It's a super subjective topic and you'll probably change your mind a hundred times so good luck in your search.


----------



## mhammer (Nov 30, 2007)

Steadfastly said:


> So what is the lowest cost unit in your opinion that "does" it?


I honestly don't know, but I do see that folks who use things like the Kemper and Axe-FX generally do not supplement them with overdrive pedals the way that folks with supplement something like a Line 6 or TC multi-FX.

I think of it like this. Once upon a time digital FX were like a 640 x 480 screen resolution. They worked their way up to 800 x 600, 1024 x 768, and are now at 1680 x 1050. There are some things that can look "real" at that resolution, but some things that are still discernibly not-quite-real. And distortion is one of those things that is not quite real. And AFAIC the reason is that distortion of a dynamically-changing signal in a dynamically-changing circuit is VERY hard to describe algorithmically in enough detail to mimic it faithfully. In other words, at this point, the limitations are more to be found in our understanding of how distortion behaves than in the technology we use to produce it digitally. That includes the touch-sensitivity aspects, and the way the harmonics generated vary with picking, where your guitar volume control is set, how you use the butt of your picking hand, etc. The steady-state tones are alright, but the moment-to-moment nuance seems to be missing.

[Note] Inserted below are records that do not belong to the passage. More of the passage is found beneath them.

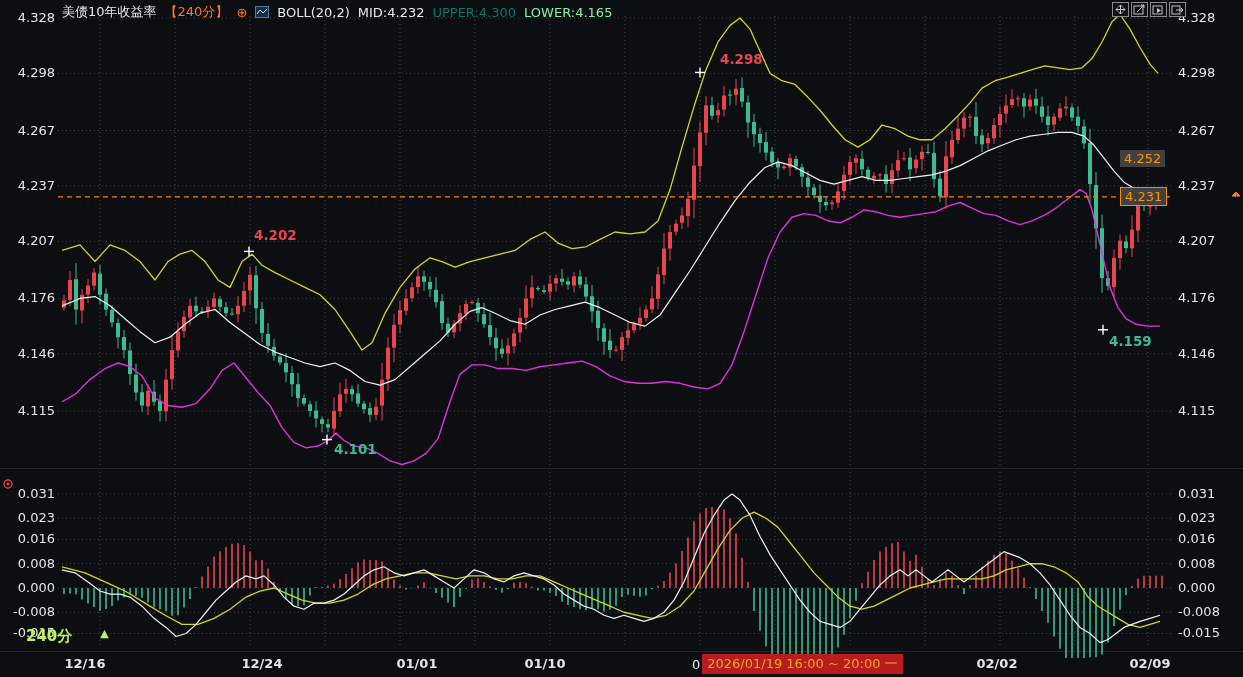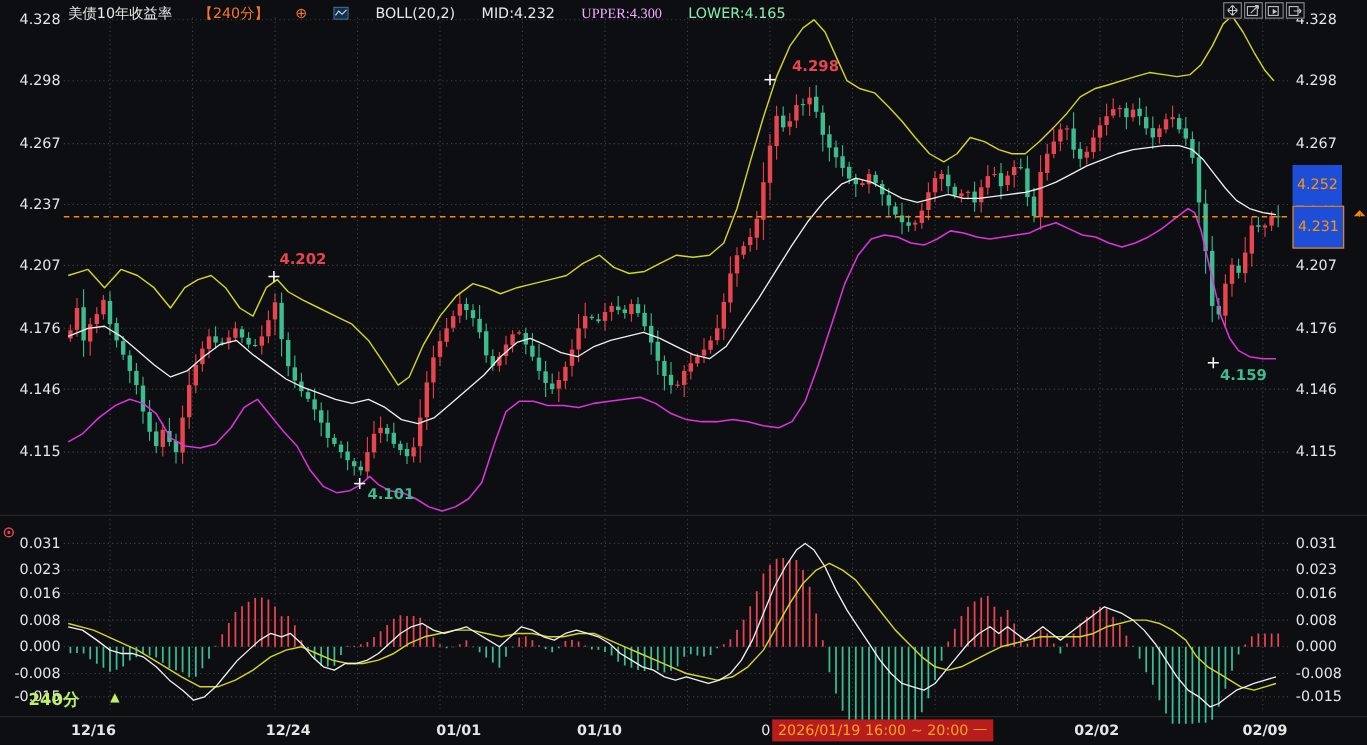--- a/index.html
+++ b/index.html
@@ -6,7 +6,7 @@
   .screen{position:relative;width:1243px;height:677px;background:#0d0e11;overflow:hidden;
           font-family:"DejaVu Sans","Liberation Sans",sans-serif;color:#e8e8e8;}
   svg.chart{position:absolute;left:0;top:0;}
-  .hdr{position:absolute;left:62px;top:3px;font-size:13px;display:flex;gap:24px;align-items:center;white-space:nowrap;z-index:5;}
+  .hdr{position:absolute;left:62px;top:3px;font-size:13px;display:flex;gap:8px;align-items:center;white-space:nowrap;z-index:5;}
   .hdr .t{color:#e8e8e8;}
   .hdr .orange{color:#ff7722;}
   .hdr .yellow{color:#f0abfc;font-family:Liberation Serif, serif;}

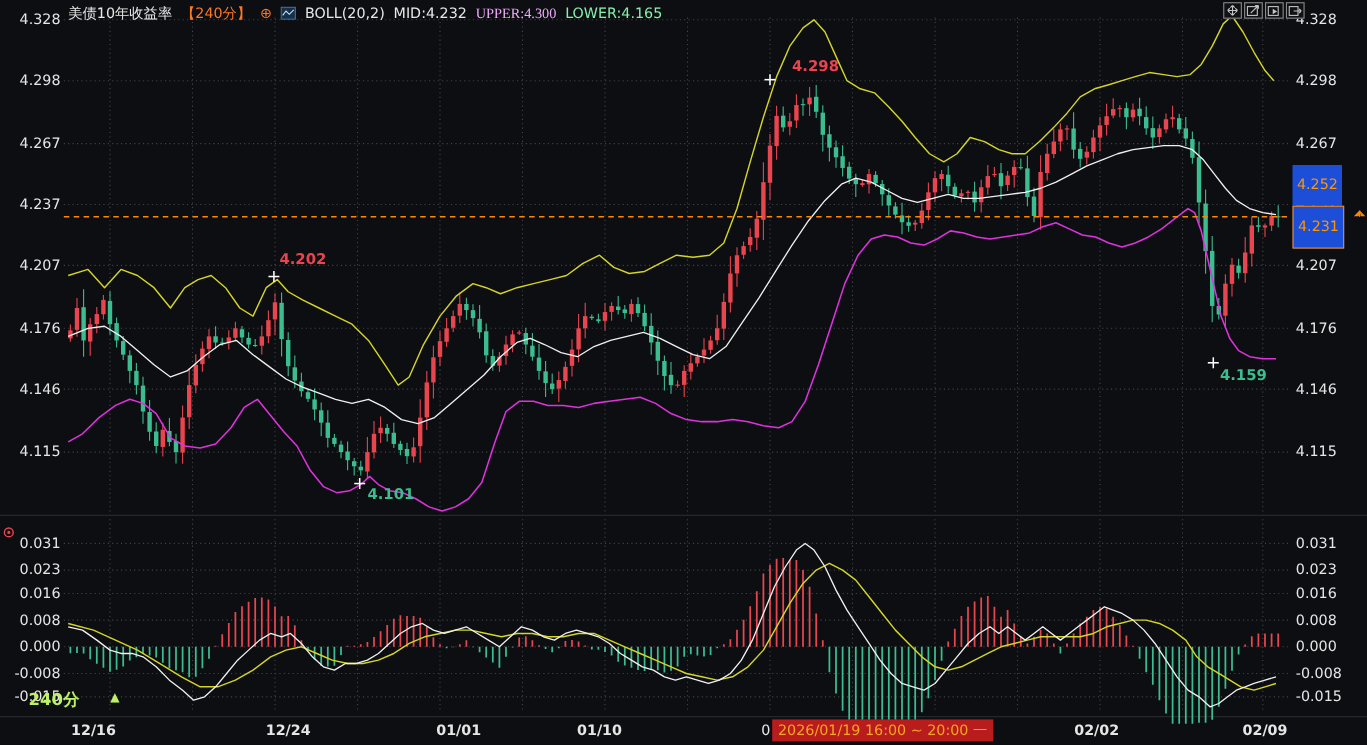--- a/index.html
+++ b/index.html
@@ -9,7 +9,7 @@
   .hdr{position:absolute;left:62px;top:3px;font-size:13px;display:flex;gap:8px;align-items:center;white-space:nowrap;z-index:5;}
   .hdr .t{color:#e8e8e8;}
   .hdr .orange{color:#ff7722;}
-  .hdr .yellow{color:#f0abfc;font-family:Liberation Serif, serif;}
+  .hdr .yellow{color:#0f766e;}
   .hdr .magenta{color:#86efac;}
   .macd-hdr{position:absolute;left:62px;top:471px;font-size:13px;display:flex;gap:10px;align-items:center;white-space:nowrap;z-index:5;}
   .toolbar{position:absolute;left:1112px;top:2px;display:flex;gap:2px;z-index:6;}

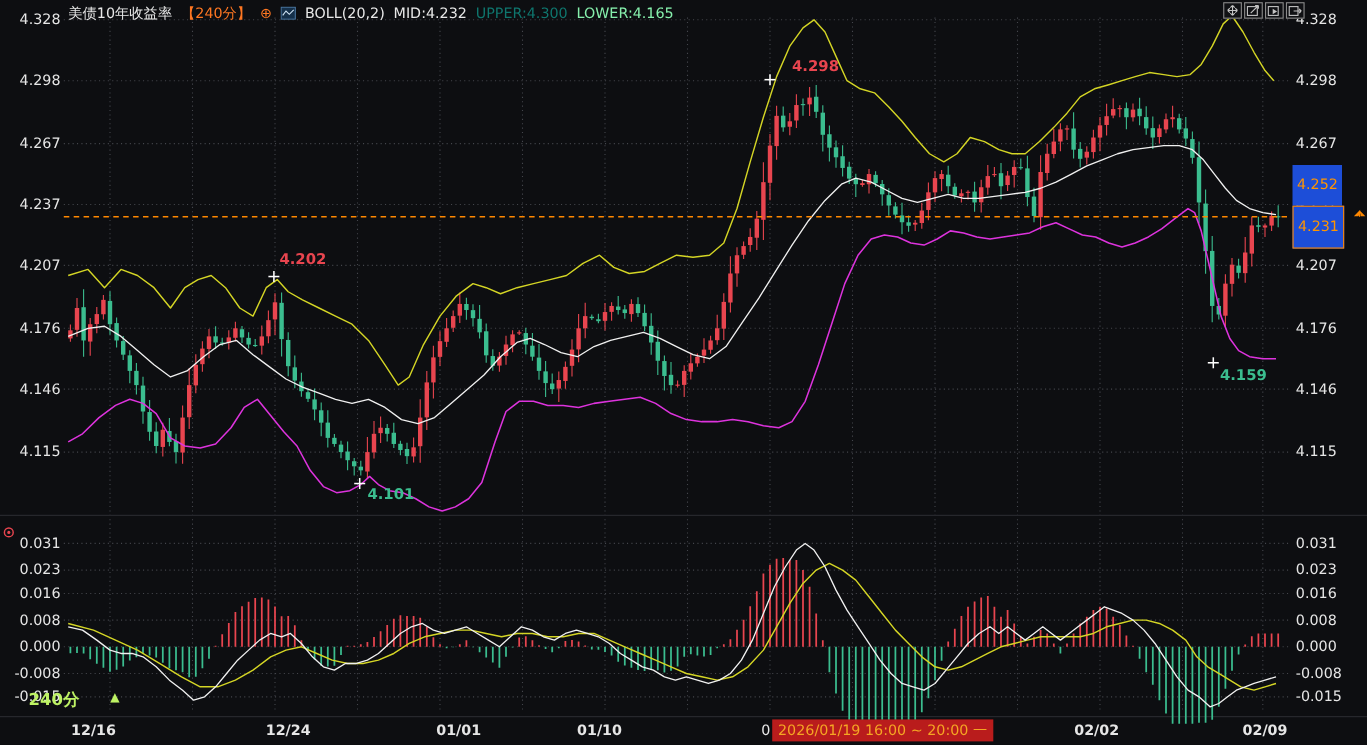--- a/index.html
+++ b/index.html
@@ -14,7 +14,7 @@
   .macd-hdr{position:absolute;left:62px;top:471px;font-size:13px;display:flex;gap:10px;align-items:center;white-space:nowrap;z-index:5;}
   .toolbar{position:absolute;left:1112px;top:2px;display:flex;gap:2px;z-index:6;}
   .tool{width:17px;height:15px;border:1px solid #8a8a8a;background:#101114;display:flex;align-items:center;justify-content:center;box-sizing:border-box;cursor:pointer;}
-  .badge{position:absolute;left:1175px;background:#1d4ed8;color:#ff9500;font-size:13px;padding:11px 4px;z-index:6;white-space:nowrap;}
+  .badge{position:absolute;left:1120px;background:#404040;color:#ff9500;font-size:13px;padding:1px 4px;z-index:6;white-space:nowrap;}
   .badge.boxed{border:1px solid #ff8800;}
   .xbar-label{position:absolute;left:26px;top:627px;color:#bef264;font-size:15px;font-weight:bold;z-index:6;display:flex;gap:28px;}
   .xbar-label .arr{font-size:11px;}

That's MY view, and certainly not a definitive one.


----------



## Steadfastly (Nov 14, 2008)

mhammer said:


> I honestly don't know, but I do see that folks who use things like the Kemper and Axe-FX generally do not supplement them with overdrive pedals the way that folks with supplement something like a Line 6 or TC multi-FX.
> 
> I think of it like this. Once upon a time digital FX were like a 640 x 480 screen resolution. They worked their way up to 800 x 600, 1024 x 768, and are now at 1680 x 1050. There are some things that can look "real" at that resolution, but some things that are still discernibly not-quite-real. And distortion is one of those things that is not quite real. And AFAIC the reason is that distortion of a dynamically-changing signal in a dynamically-changing circuit is VERY hard to describe algorithmically in enough detail to mimic it faithfully. In other words, at this point, the limitations are more to be found in our understanding of how distortion behaves than in the technology we use to produce it digitally. That includes the touch-sensitivity aspects, and the way the harmonics generated vary with picking, where your guitar volume control is set, how you use the butt of your picking hand, etc. *The steady-state tones are alright, but the moment-to-moment nuance seems to be missing.*
> 
> That's MY view, and certainly not a definitive one.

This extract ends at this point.